It is not acknowledged by policy writers and society that there is a single person’s tax for not being married. Married couples receive a number of benefits for being legally married in the eyes of the government, in fact these married couples receive more than one thousand benefits from laws across the levels of government. One of the most important benefits that married couples receive is the joint income tax return that allows the couple to mutually split their income. The single person’s penalty is an unjust tax on all singles.
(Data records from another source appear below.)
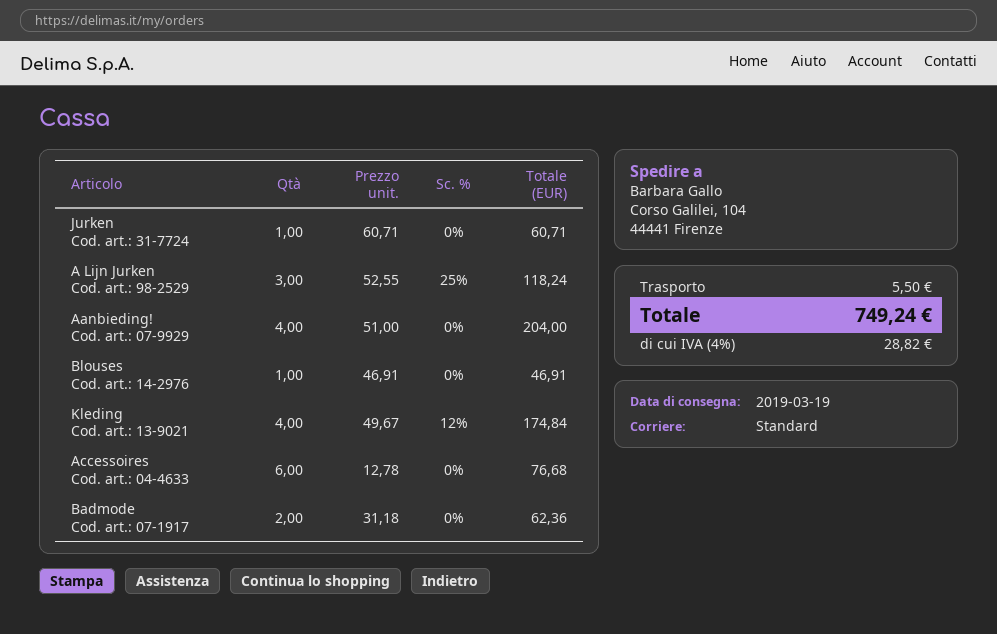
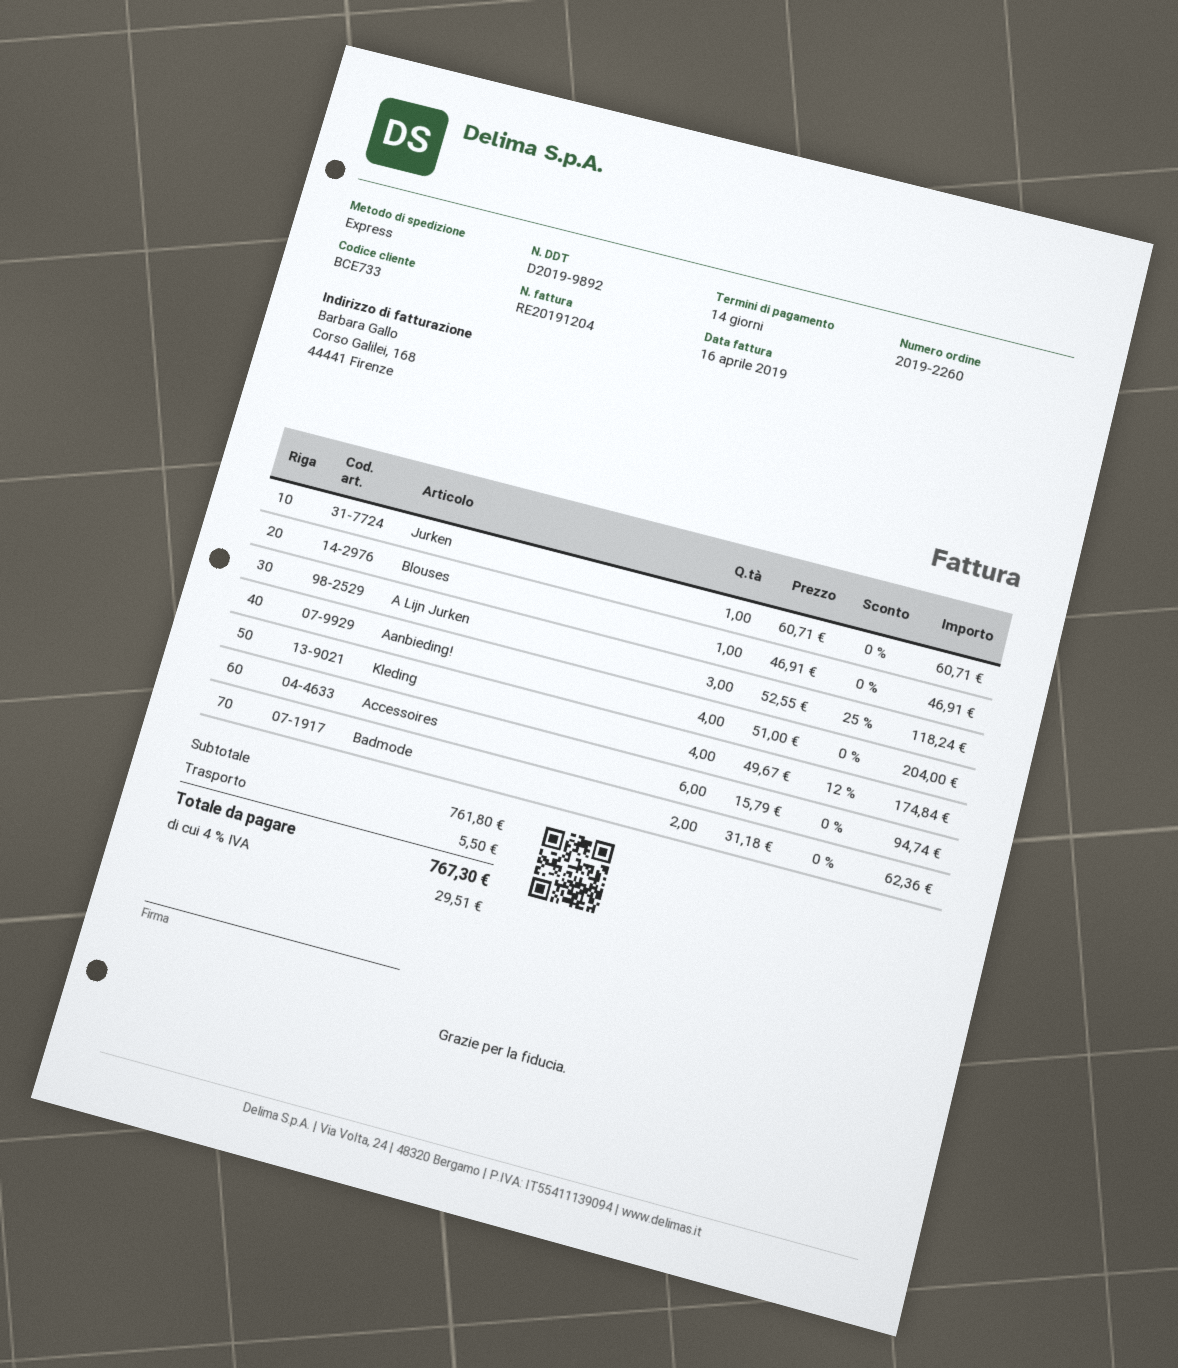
shipping method: standard -> express
Accessoires: 6 x 12.78 = 76.68 -> 6 x 15.79 = 94.74
tax: 4% = 28.82 -> 4% = 29.51
total: 749.24 -> 767.30

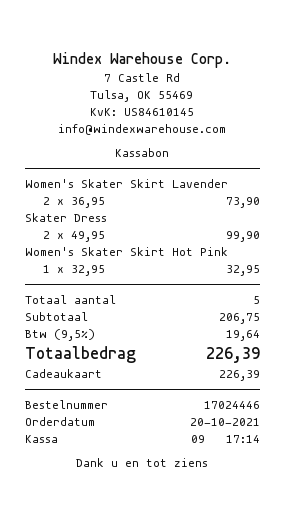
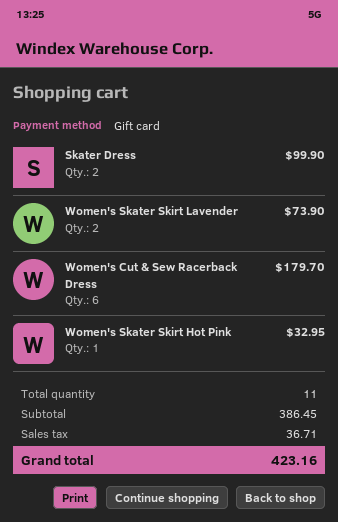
Women's Cut & Sew Racerback Dress: none -> 6 for 179.70
total quantity: 5 -> 11
subtotal: 206.75 -> 386.45
tax: 19.64 -> 36.71
total: 226.39 -> 423.16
The tax on single people ranges between 20% to 40% according to Professor Kahng who wrote One Is the Loneliest Number: The Single Taxpayer in a Joint Return World. Despite the fact that single people now outnumber married couples in the United States, the has only been a single study done on the single person’s tax penalty. An indirect consequence of the joint income tax return was that singles ended up having to pay more while couples received deductions from the government. Kahng, in his study, found that singles pay on average between “$0 to about $7800” in additional taxes compared to couples just because they are not married. Policy analysts for the government have yet to return to addressing the single penalty while the debate about different types of deductions for couples continues in Washington. This is penalty on all singles is at best a current unfair tax policy that needs to be resolved and at worst is tax discrimination on single people in favor of those who have chosen to get married.
The United States remains one of the few modern industrialized countries that continues to practice the joint income tax. It is a policy that irreverently favors married couples while hurting the majority single population. People are remaining single longer, if they decide to get married at all today. Singles should contact their representatives and policy writers to work together to fix this unfair tax for all single people to and all future single people to come.